# Data excerpts
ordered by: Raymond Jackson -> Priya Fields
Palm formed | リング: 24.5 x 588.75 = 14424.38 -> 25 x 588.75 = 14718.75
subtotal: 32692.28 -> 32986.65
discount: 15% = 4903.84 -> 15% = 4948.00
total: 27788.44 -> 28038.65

---

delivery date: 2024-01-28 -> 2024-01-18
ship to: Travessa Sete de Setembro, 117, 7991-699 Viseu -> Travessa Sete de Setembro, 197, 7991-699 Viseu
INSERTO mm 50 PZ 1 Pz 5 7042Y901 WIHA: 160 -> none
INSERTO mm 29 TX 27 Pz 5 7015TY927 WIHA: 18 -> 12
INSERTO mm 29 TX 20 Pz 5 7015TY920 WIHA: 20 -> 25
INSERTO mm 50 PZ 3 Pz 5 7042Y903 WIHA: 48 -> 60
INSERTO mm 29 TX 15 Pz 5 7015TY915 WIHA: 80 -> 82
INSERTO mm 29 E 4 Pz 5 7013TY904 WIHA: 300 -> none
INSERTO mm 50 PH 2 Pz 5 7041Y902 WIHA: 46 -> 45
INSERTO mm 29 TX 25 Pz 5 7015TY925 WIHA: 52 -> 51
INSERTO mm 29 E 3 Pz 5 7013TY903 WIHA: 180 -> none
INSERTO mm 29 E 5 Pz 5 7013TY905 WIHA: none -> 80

--

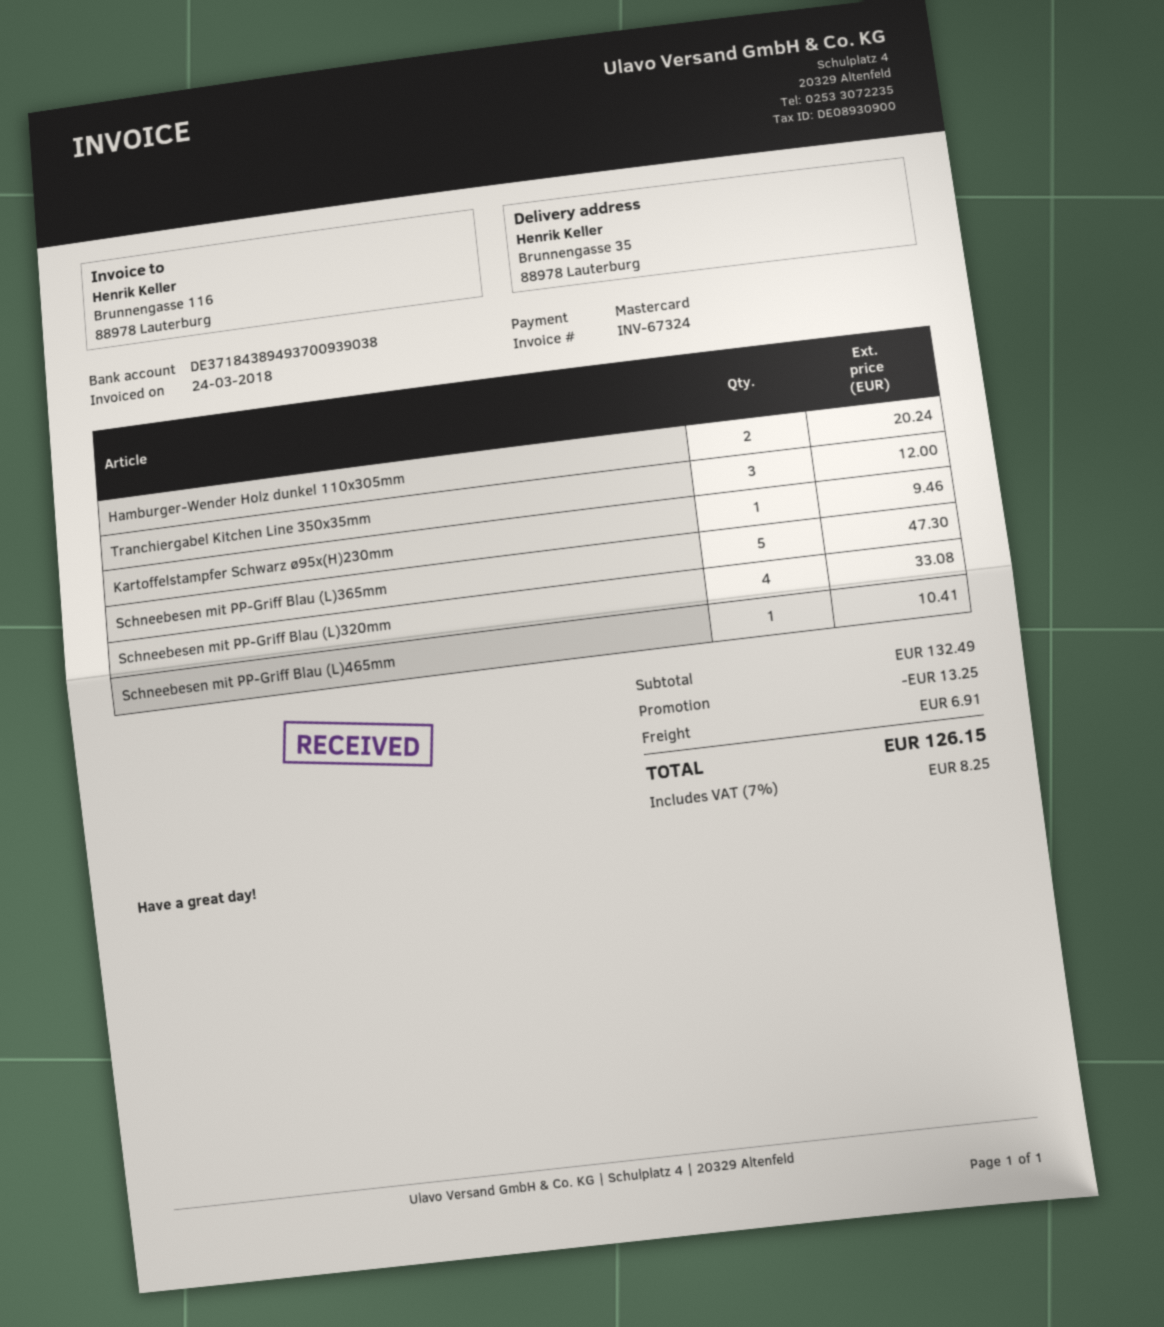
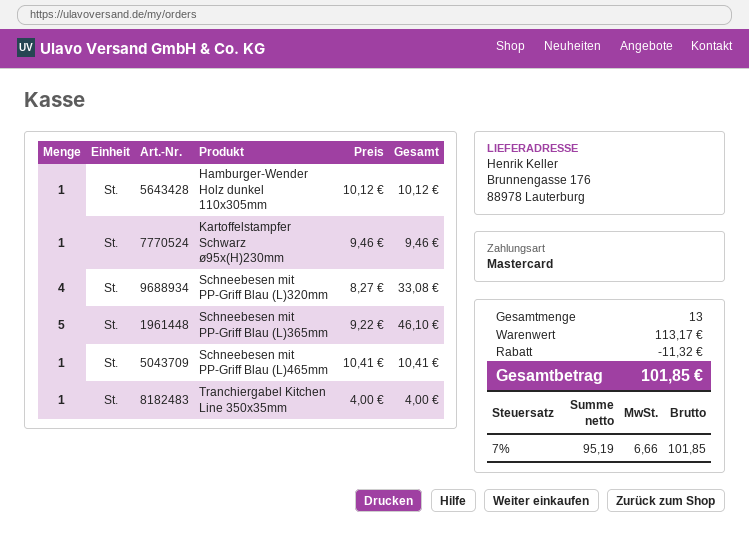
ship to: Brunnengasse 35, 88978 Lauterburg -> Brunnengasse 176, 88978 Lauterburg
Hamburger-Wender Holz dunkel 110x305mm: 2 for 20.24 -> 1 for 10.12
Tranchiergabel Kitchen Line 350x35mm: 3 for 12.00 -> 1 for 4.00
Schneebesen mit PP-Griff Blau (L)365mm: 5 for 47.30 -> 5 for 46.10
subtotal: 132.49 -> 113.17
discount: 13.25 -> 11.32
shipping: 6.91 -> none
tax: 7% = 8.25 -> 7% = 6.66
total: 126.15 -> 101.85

# Exercise
Reproduce exactly the entries above, limited to the lines from the one with "ordered by: Raymond Jackson -> Priya Fields" through the one with "total: 27788.44 -> 28038.65", both included.

# Output for this task
ordered by: Raymond Jackson -> Priya Fields
Palm formed | リング: 24.5 x 588.75 = 14424.38 -> 25 x 588.75 = 14718.75
subtotal: 32692.28 -> 32986.65
discount: 15% = 4903.84 -> 15% = 4948.00
total: 27788.44 -> 28038.65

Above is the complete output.